*Task prompt*
Reproduce the following data exactly, minus any images.
======== Available records
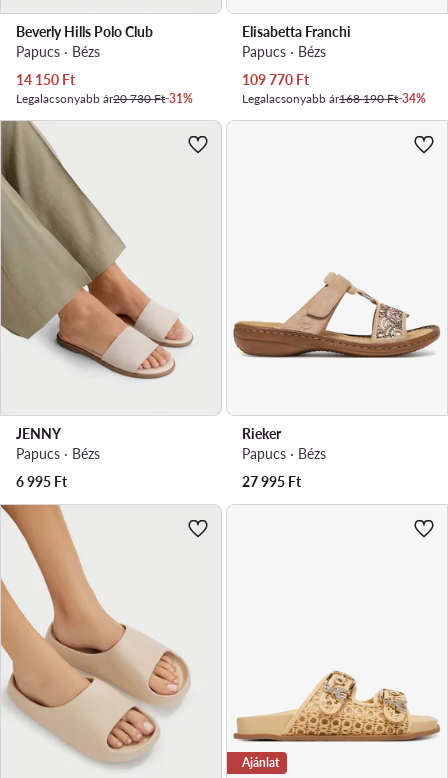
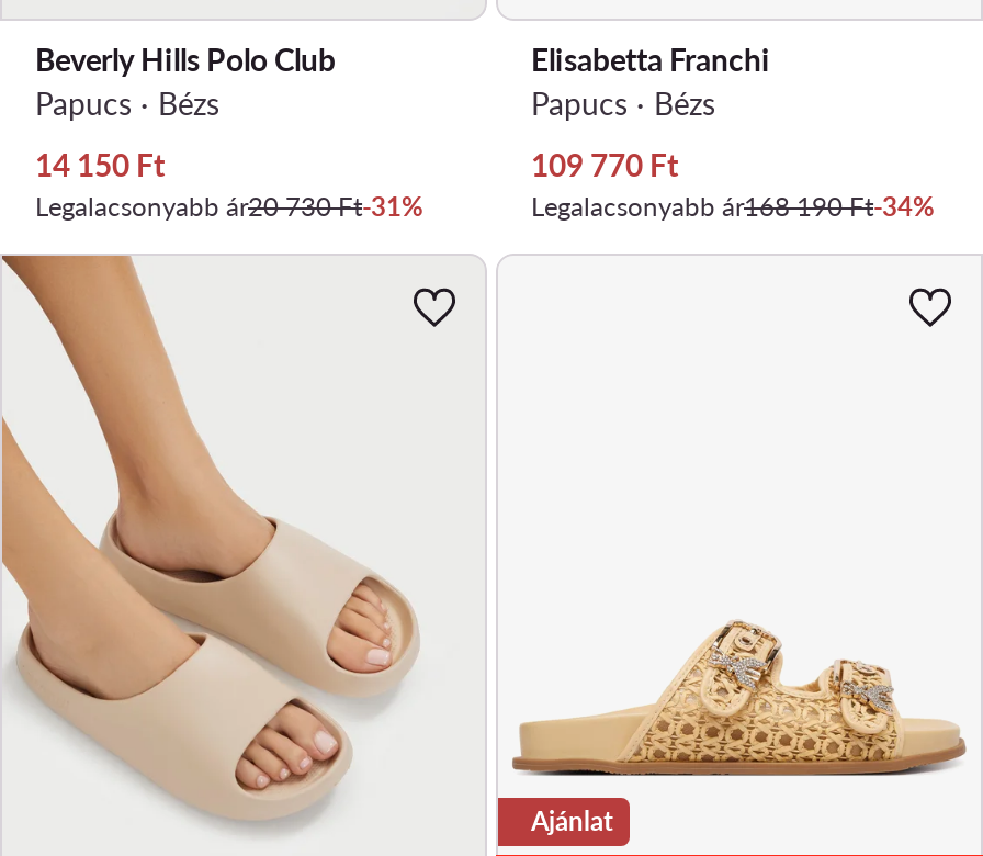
[3,120,194,380] [image] -> none
[232,272,441,358] [image] -> none
[16,425,100,490] JENNY | Papucs · Bézs | 6 995 Ft -> none
[242,425,326,490] Rieker | Papucs · Bézs | 27 995 Ft -> none

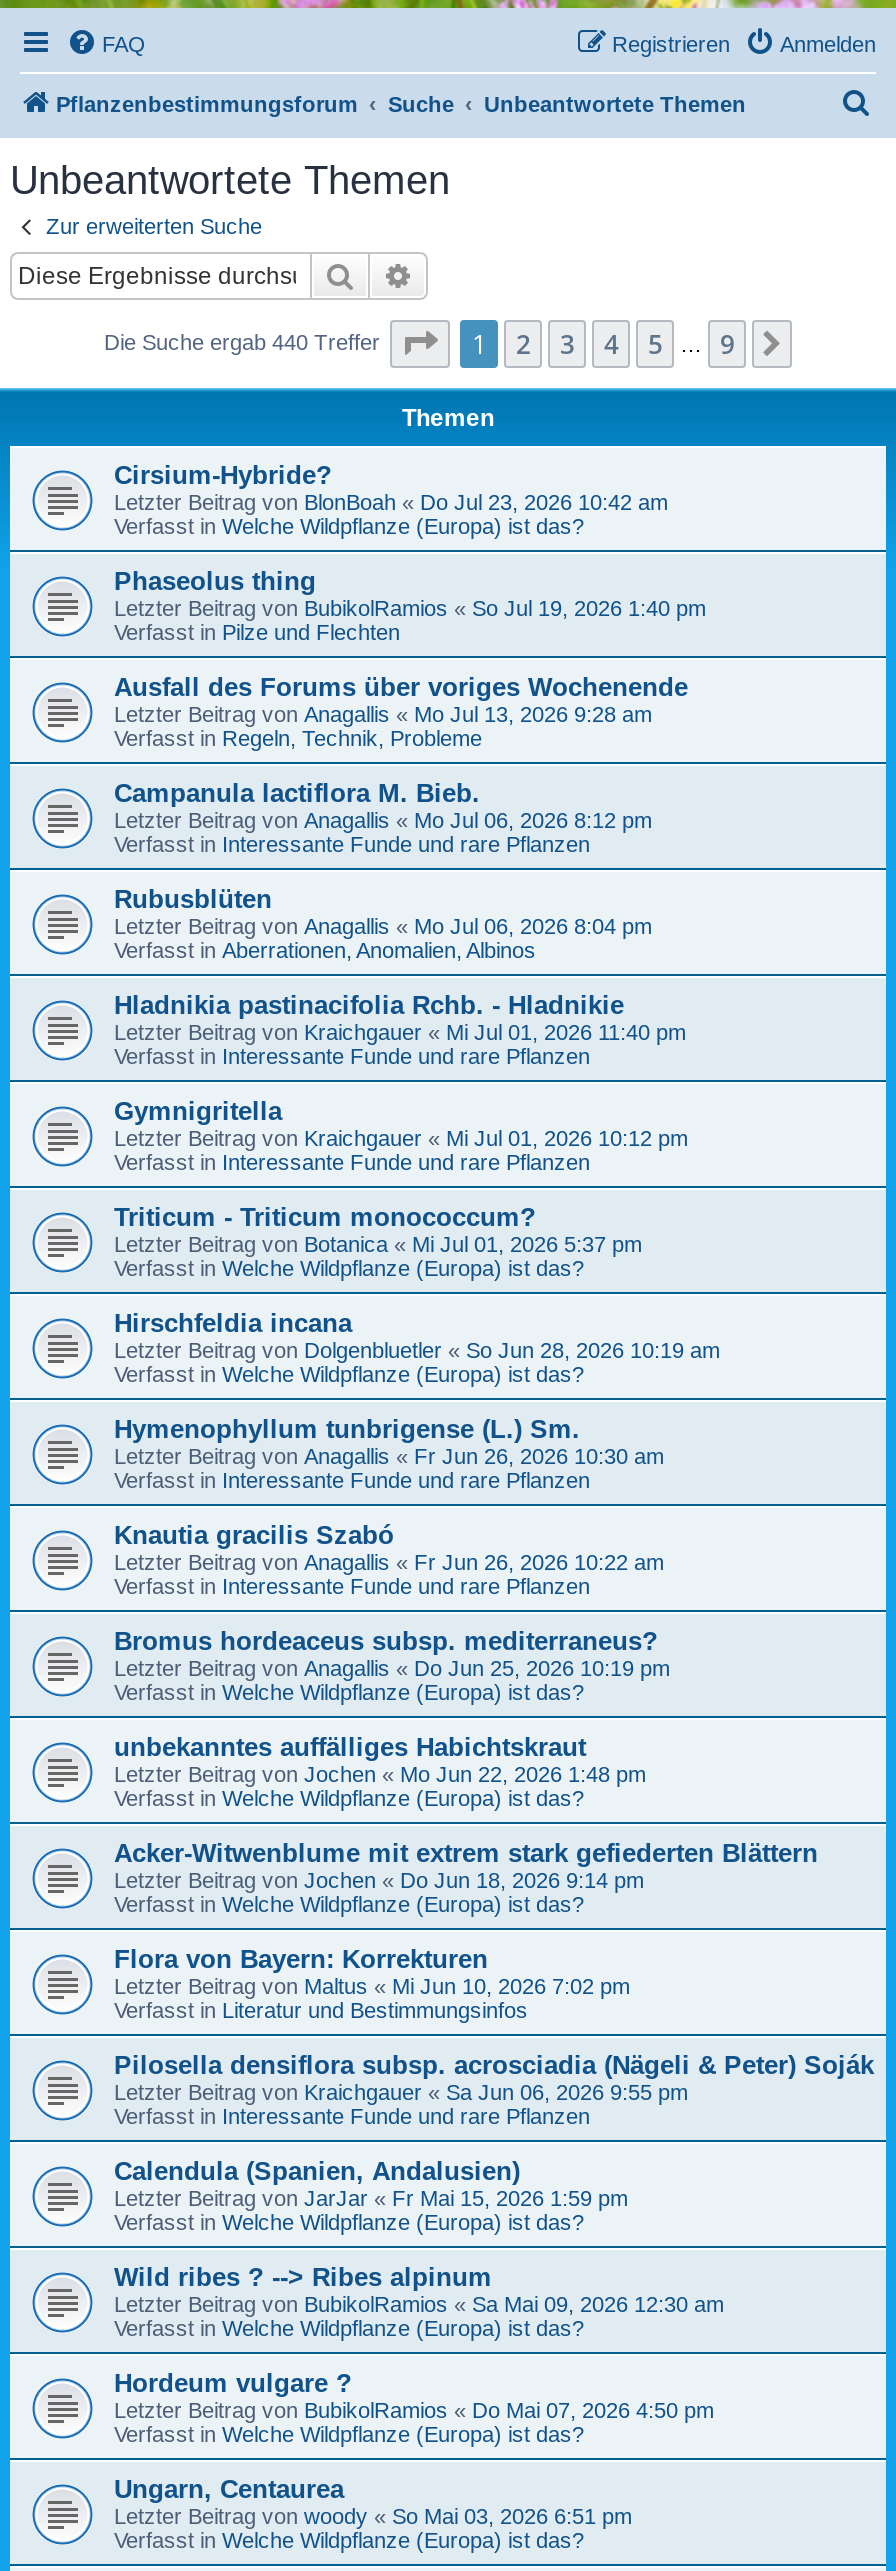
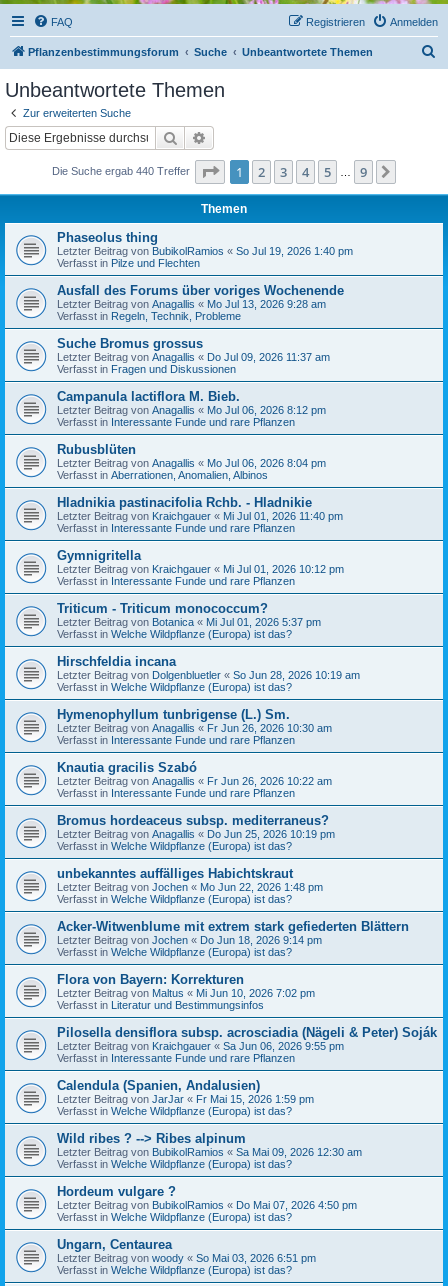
[114,459,668,537] Cirsium-Hybride? | Letzter Beitrag von BlonBoah «Do Jul 23, 2026 10:42 am | Verfasst in Welche Wildpflanze (Europa) ist das? -> none
moved [114,565,706,749] -> [57,230,353,322]: Phaseolus thing | Letzter Beitrag von BubikolRamios «So Jul 19, 2026 1:40 pm | Verfasst in Pilze und Flechten | Ausfall des Forums über voriges Wochenende | Letzter Beitrag von Anagallis «Mo Jul 13, 2026 9:28 am | Verfasst in Regeln, Technik, Probleme
none -> [57,336,330,374] Suche Bromus grossus | Letzter Beitrag von Anagallis «Do Jul 09, 2026 11:37 am | Verfasst in Fragen und Diskussionen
================
*Answer for this exercise*
[3,120,194,380] [image] -> none
[232,272,441,358] [image] -> none
[16,425,100,490] JENNY | Papucs · Bézs | 6 995 Ft -> none
[242,425,326,490] Rieker | Papucs · Bézs | 27 995 Ft -> none

[114,459,668,537] Cirsium-Hybride? | Letzter Beitrag von BlonBoah «Do Jul 23, 2026 10:42 am | Verfasst in Welche Wildpflanze (Europa) ist das? -> none
moved [114,565,706,749] -> [57,230,353,322]: Phaseolus thing | Letzter Beitrag von BubikolRamios «So Jul 19, 2026 1:40 pm | Verfasst in Pilze und Flechten | Ausfall des Forums über voriges Wochenende | Letzter Beitrag von Anagallis «Mo Jul 13, 2026 9:28 am | Verfasst in Regeln, Technik, Probleme
none -> [57,336,330,374] Suche Bromus grossus | Letzter Beitrag von Anagallis «Do Jul 09, 2026 11:37 am | Verfasst in Fragen und Diskussionen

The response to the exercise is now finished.